Ausgangspunkt war für Bolbrinker die Erinnerung an den sogenannten "Sendermann", der in Westberlin zurzeit des Vietnamkriegs mit Megafon und Plakaten durch die Straßen zog. Noch heute warnen seine von Efeu überdeckten Parolen an Mauern und Wänden vor westlichen Geheimdiensten, die mit ihren Geräten die Köpfe ahnungsloser Bürger ausforschen. Nach den Enthüllungen von Edward Snowden über die Spähattacken des amerikanischen Spionagedienstes NSA kam es dem Filmemacher vor, als habe der "Sendermann" eine Art Vorahnung in Bezug auf die heutige Gegenwart gehabt. Auf der Gestaltungsebene liefern die Opfer obskurer Angriffe auf den Geist dem Film mit seinem abstrakten, komplexen Sachthema den nötigen Human Touch. Im Kontrast dazu sieht sich der Filmemacher in deutschen Forschungsinstituten um, wo zum Beispiel eine biometrische Erkennungstechnik entwickelt wird: Es soll möglich werden, auf eventuelle böse Absichten von Passanten aufgrund der Art, wie sie sich bewegen, zu schließen. Und er besucht in Kanada eine Sicherheitsmesse, auf der unter anderem ferngesteuerte, fahrbare Spähkameras vorgestellt werden. Seine Interviewpartner, darunter ein Philosoph und die Sprecherin des Chaos Computer Clubs, bestätigen, dass die Technik dem menschlichen Körper immer näher rückt und vor seinen Grenzen nicht Halt machen wird.

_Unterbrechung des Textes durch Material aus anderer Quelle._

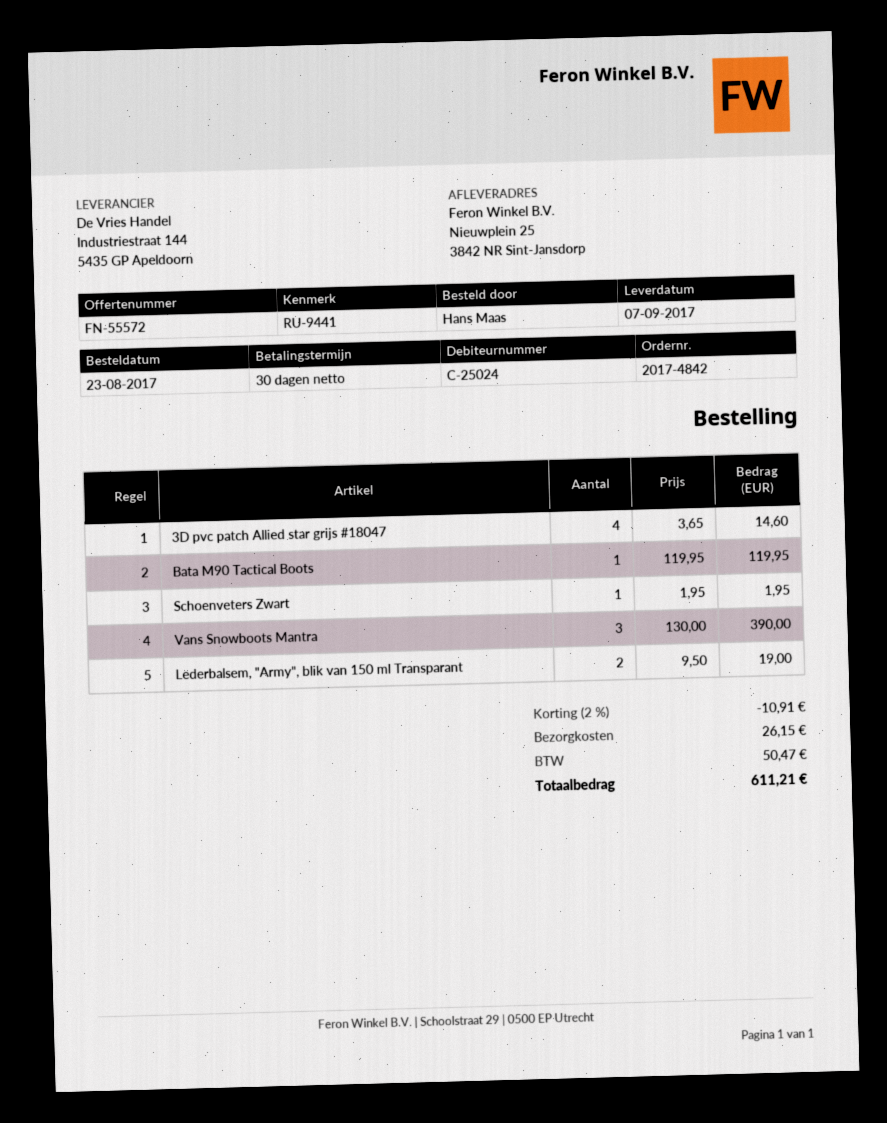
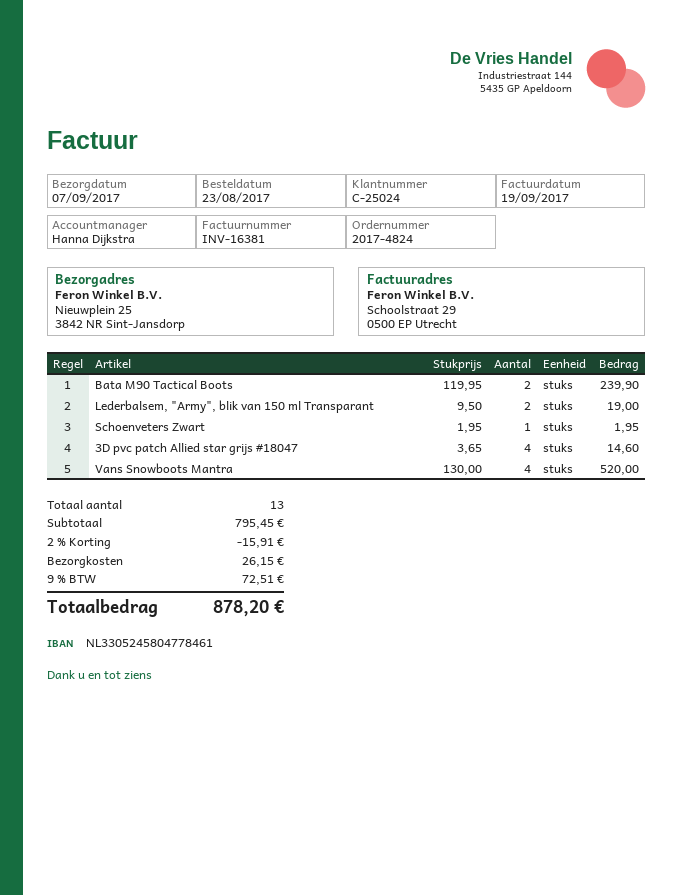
order number: 2017-4842 -> 2017-4824
Bata M90 Tactical Boots: 1 x 119.95 = 119.95 -> 2 x 119.95 = 239.90
Vans Snowboots Mantra: 3 x 130.00 = 390.00 -> 4 x 130.00 = 520.00
discount: 2% = 10.91 -> 2% = 15.91
tax: 50.47 -> 72.51
total: 611.21 -> 878.20

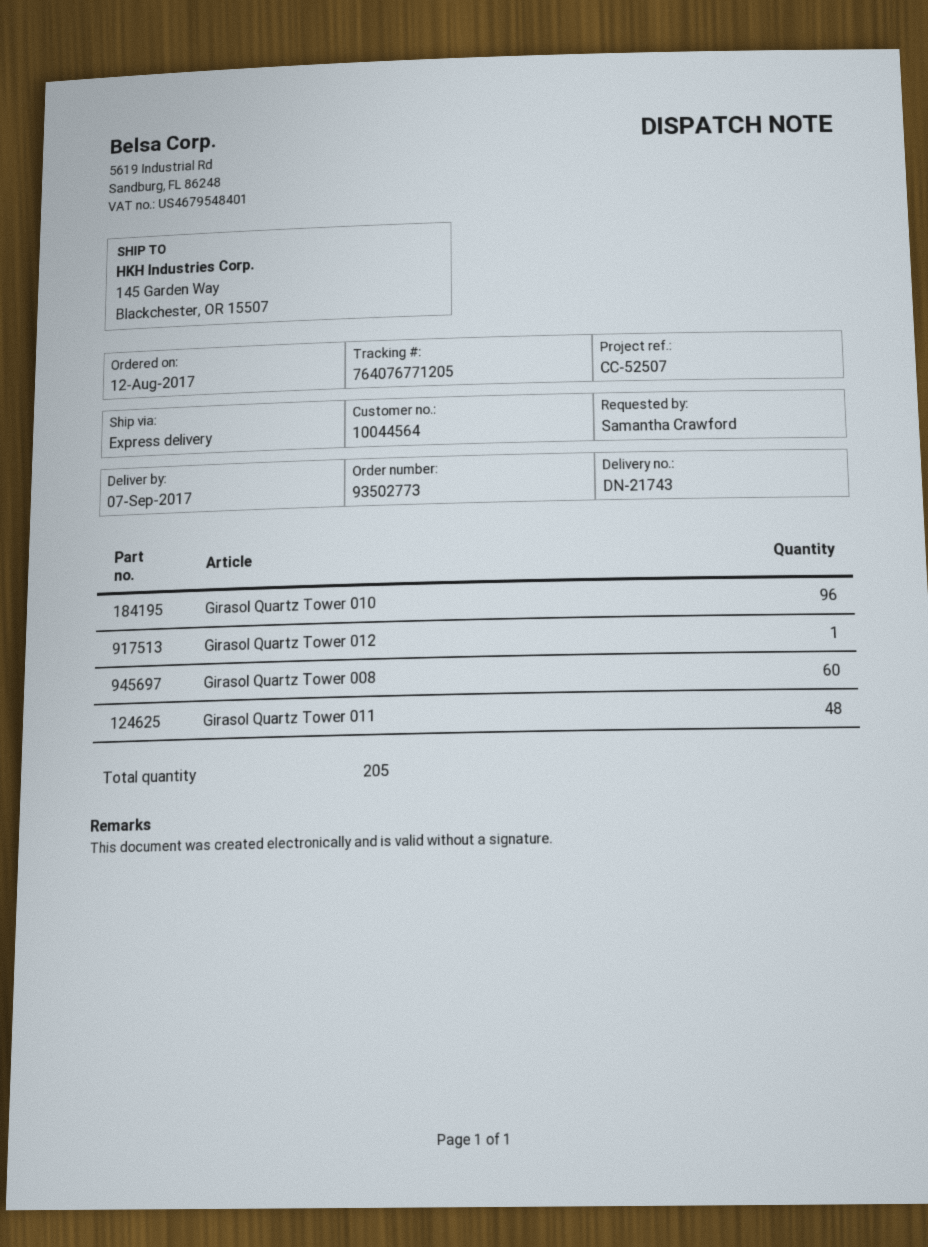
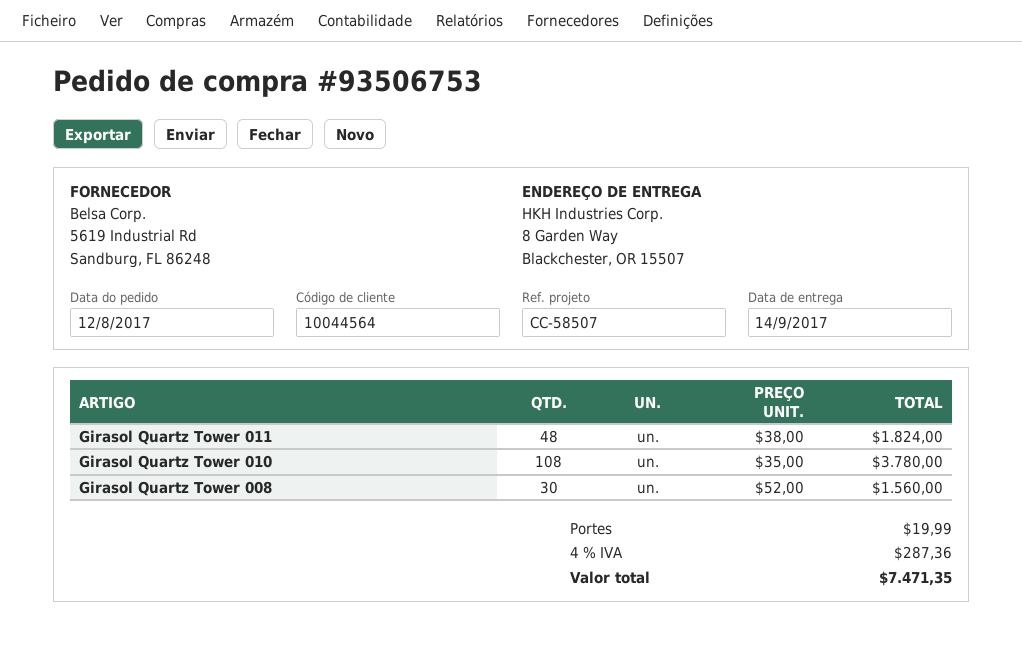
order number: 93502773 -> 93506753
delivery date: 2017-09-07 -> 2017-09-14
reference: CC-52507 -> CC-58507
ship to: 145 Garden Way, Blackchester, OR 15507 -> 8 Garden Way, Blackchester, OR 15507
Girasol Quartz Tower 010: 96 -> 108
Girasol Quartz Tower 012: 1 -> none
Girasol Quartz Tower 008: 60 -> 30

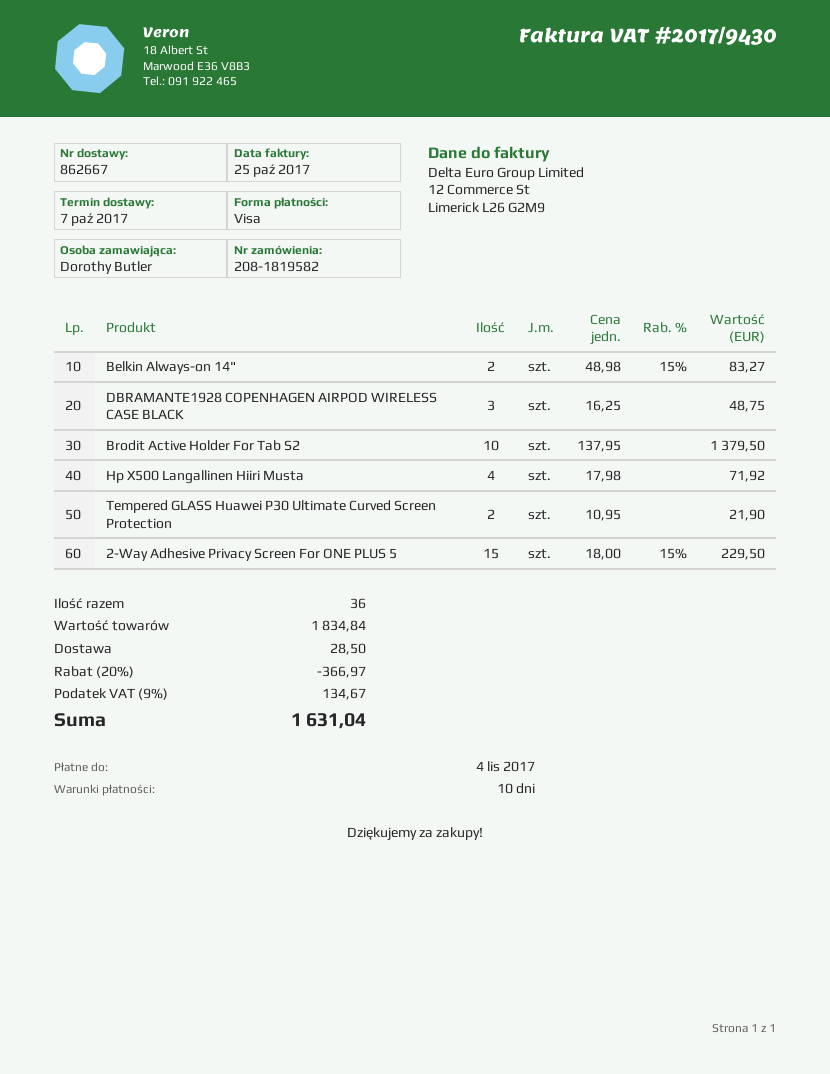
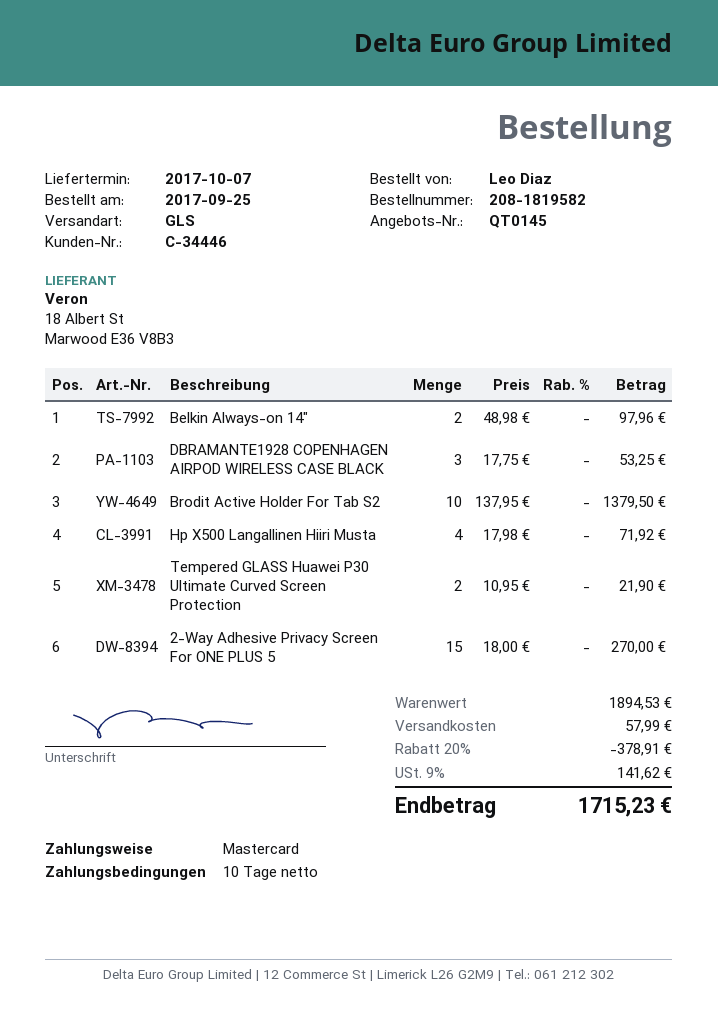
ordered by: Dorothy Butler -> Leo Diaz
payment method: Visa -> Mastercard
Belkin Always-on 14": 2 x 48.98 - 15% = 83.27 -> 2 x 48.98 = 97.96
DBRAMANTE1928 COPENHAGEN AIRPOD WIRELESS CASE BLACK: 3 x 16.25 = 48.75 -> 3 x 17.75 = 53.25
2-Way Adhesive Privacy Screen For ONE PLUS 5: 15 x 18.00 - 15% = 229.50 -> 15 x 18.00 = 270.00
subtotal: 1834.84 -> 1894.53
discount: 20% = 366.97 -> 20% = 378.91
shipping: 28.50 -> 57.99
tax: 9% = 134.67 -> 9% = 141.62
total: 1631.04 -> 1715.23

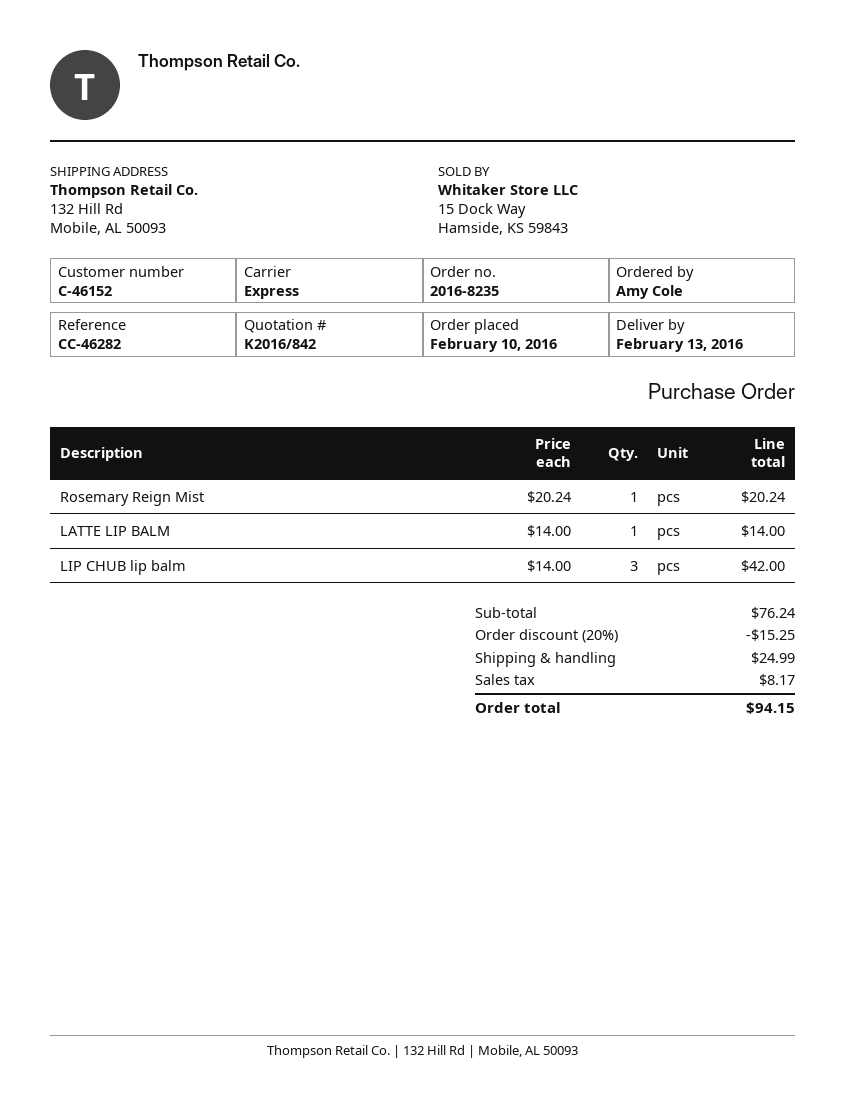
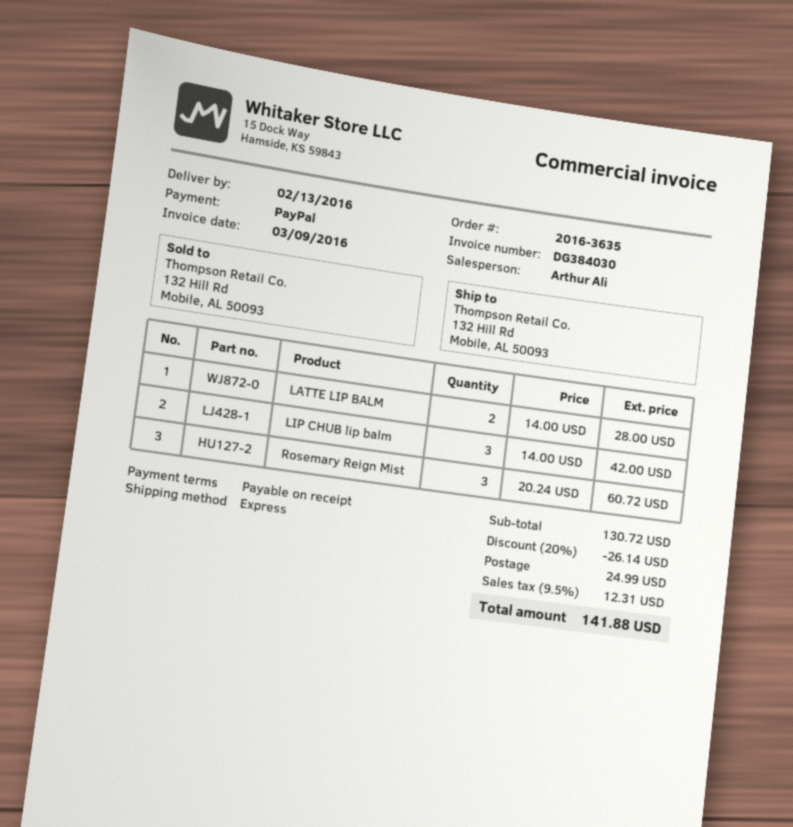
order number: 2016-8235 -> 2016-3635
Rosemary Reign Mist: 1 x 20.24 = 20.24 -> 3 x 20.24 = 60.72
LATTE LIP BALM: 1 x 14.00 = 14.00 -> 2 x 14.00 = 28.00
subtotal: 76.24 -> 130.72
discount: 20% = 15.25 -> 20% = 26.14
tax: 8.17 -> 12.31
total: 94.15 -> 141.88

Auch unter einem anderen Aspekt betrachtet wirkt der Ansatz dieses Dokumentarfilms interessant: Wie schon der "Sendermann" kommen die meisten der im Film vorgestellten "Mind Control Victims" aus einem Milieu mit tatsächlicher massiver Ausspähung. In Berlin steht auf dem Teufelsberg immer noch die Ruine eines NSA-Horchpostens aus dem Kalten Krieg. Und auffällig viele der Menschen, die ihre Körper, Wohnungen und Gärten mit Detektoren und Strahlenmessgeräten abtasten, stammen aus dem ehemaligen Ostblock. Der Anfang ihres individuellen Leidens lag also in einer Umgebung, in der Übergriffe auf die Privatsphäre und die individuelle Freiheit stattfanden. Allerdings liegen die Ursachen für ihre aus dem Ruder geratenen Ängste im seelischen Bereich. Der Film verschweigt diese individuelle Not keineswegs, sondern lässt sie in den Gesprächen mit den Betroffenen immer wieder durchscheinen. Damit aber erschöpft sich die Ebene des Vergleichbaren, auf die sich der ganze Film stützt. Dennoch erscheint die Verbindung zwischen dem Wunsch des modernen Menschen, seinen Nächsten zu durchschauen, und der Angst, selbst ausgespäht und manipuliert zu werden, diskussionswürdig.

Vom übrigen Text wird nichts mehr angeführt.